[Task to complete]
Write the data out again exactly, dropping any images it holds.

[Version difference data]
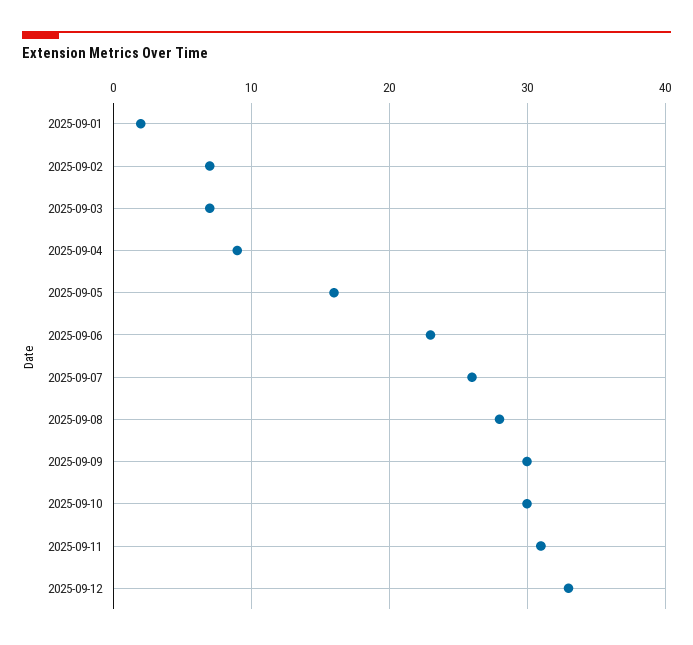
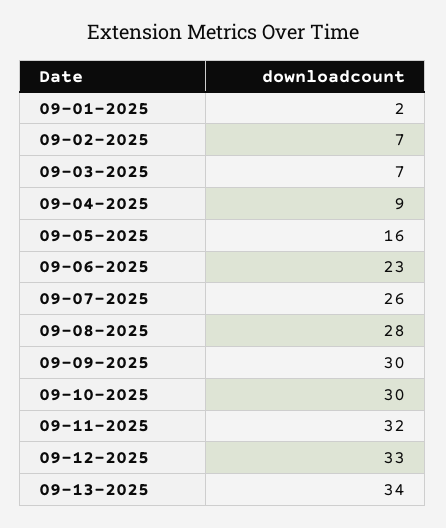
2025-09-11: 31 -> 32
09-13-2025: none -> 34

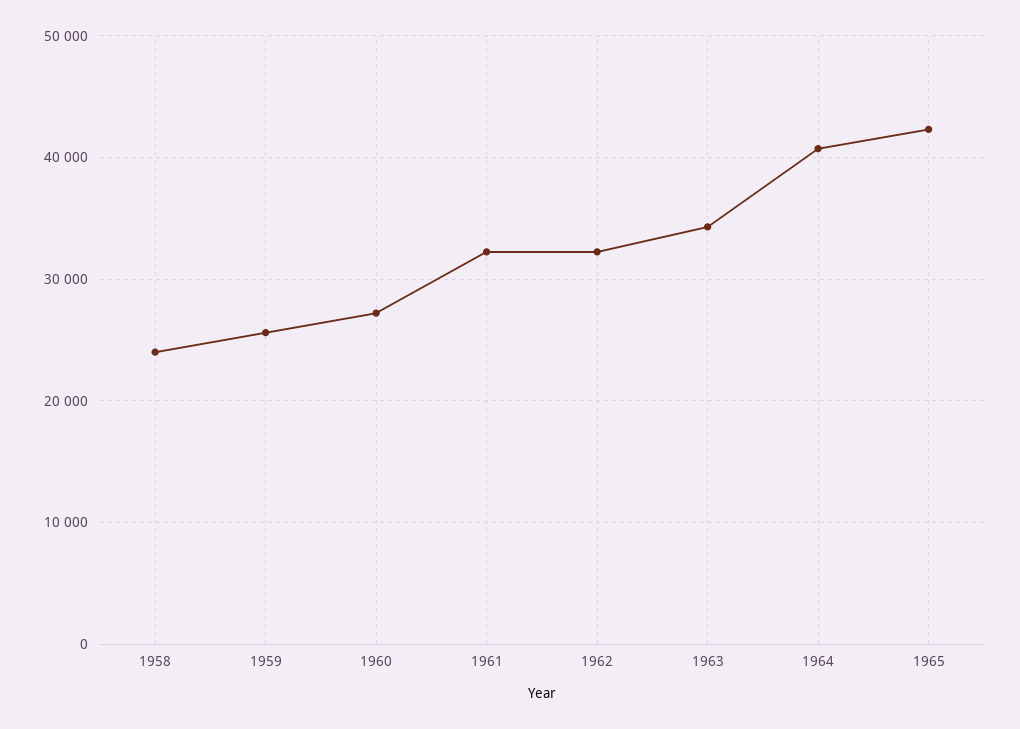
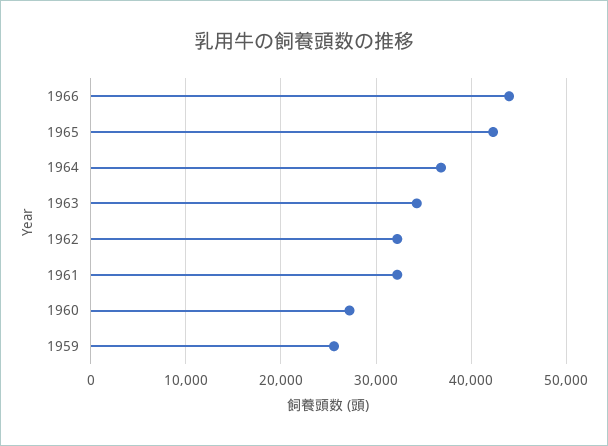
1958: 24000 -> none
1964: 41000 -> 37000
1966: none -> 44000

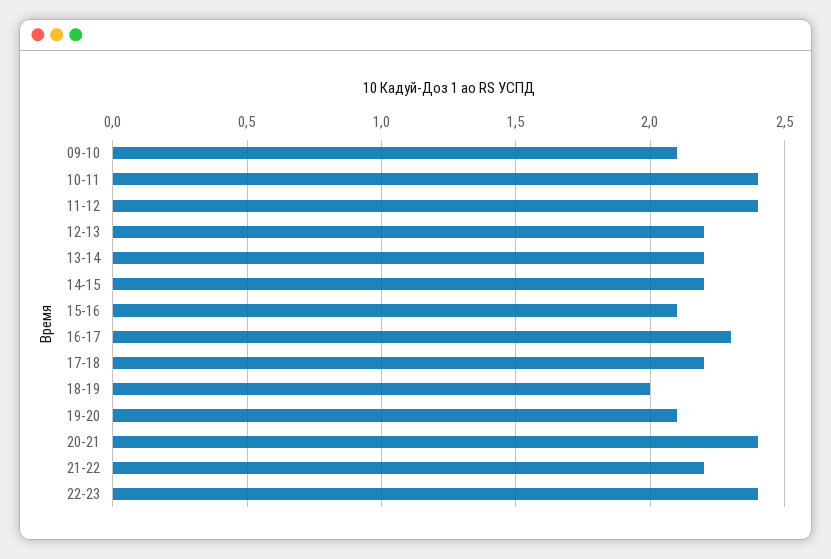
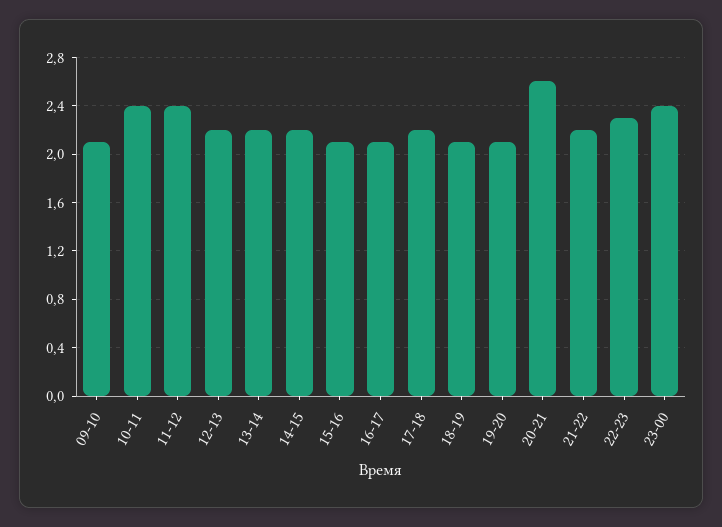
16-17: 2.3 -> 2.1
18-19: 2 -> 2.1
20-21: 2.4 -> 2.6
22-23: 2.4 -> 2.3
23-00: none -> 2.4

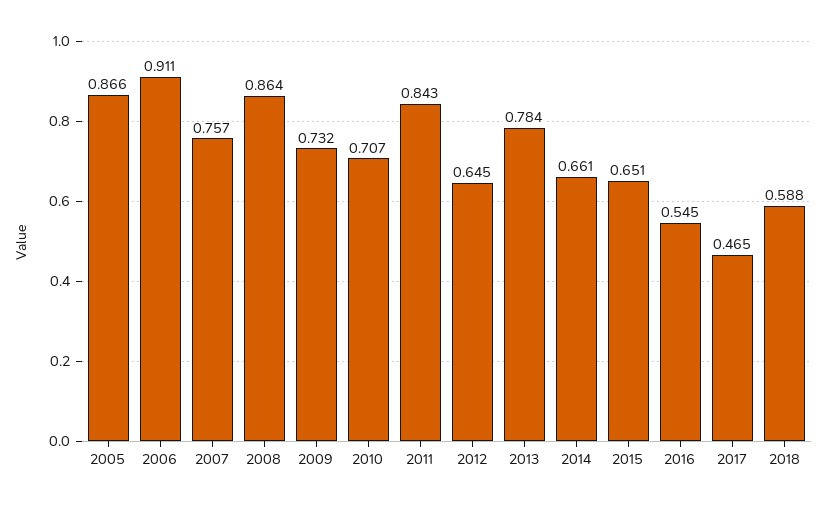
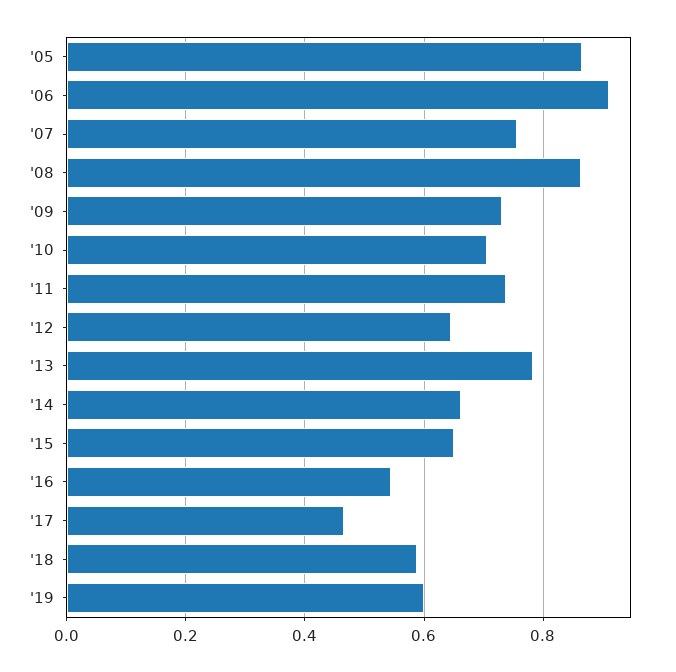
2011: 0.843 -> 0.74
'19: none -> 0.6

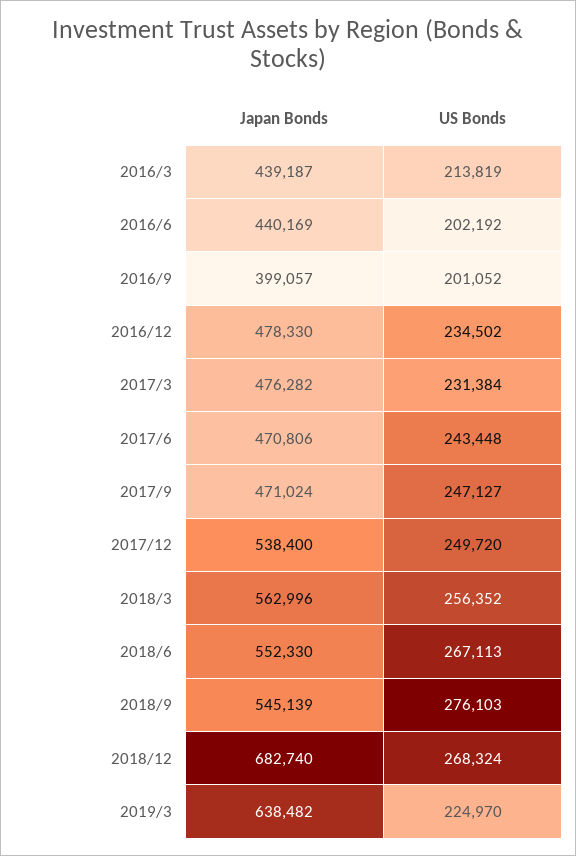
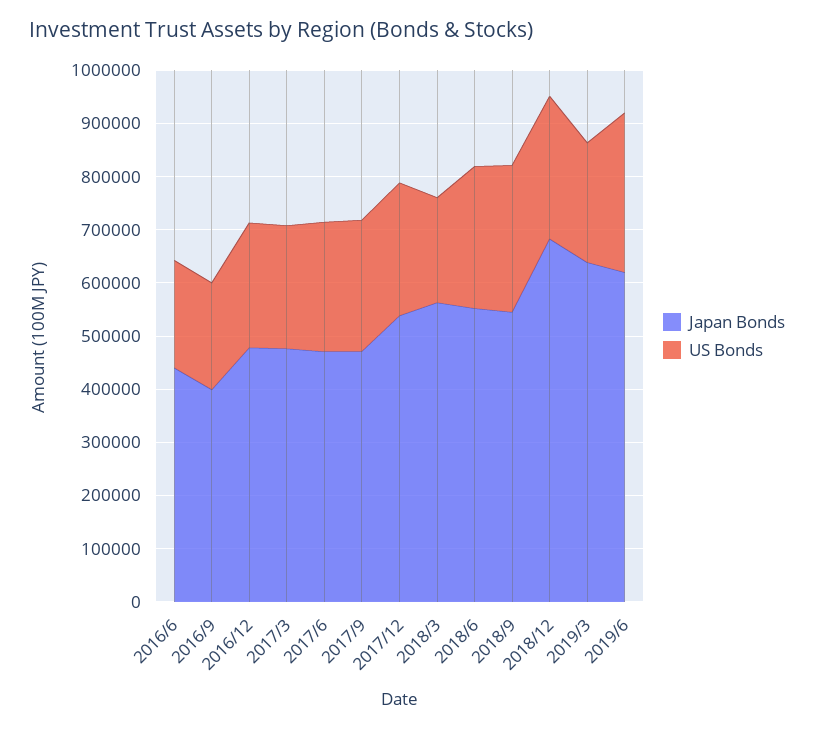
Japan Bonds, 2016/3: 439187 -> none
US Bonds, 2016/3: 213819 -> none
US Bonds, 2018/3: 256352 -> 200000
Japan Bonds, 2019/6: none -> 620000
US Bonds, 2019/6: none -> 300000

[Response for this exercise]
2025-09-11: 31 -> 32
09-13-2025: none -> 34

1958: 24000 -> none
1964: 41000 -> 37000
1966: none -> 44000

16-17: 2.3 -> 2.1
18-19: 2 -> 2.1
20-21: 2.4 -> 2.6
22-23: 2.4 -> 2.3
23-00: none -> 2.4

2011: 0.843 -> 0.74
'19: none -> 0.6

Japan Bonds, 2016/3: 439187 -> none
US Bonds, 2016/3: 213819 -> none
US Bonds, 2018/3: 256352 -> 200000
Japan Bonds, 2019/6: none -> 620000
US Bonds, 2019/6: none -> 300000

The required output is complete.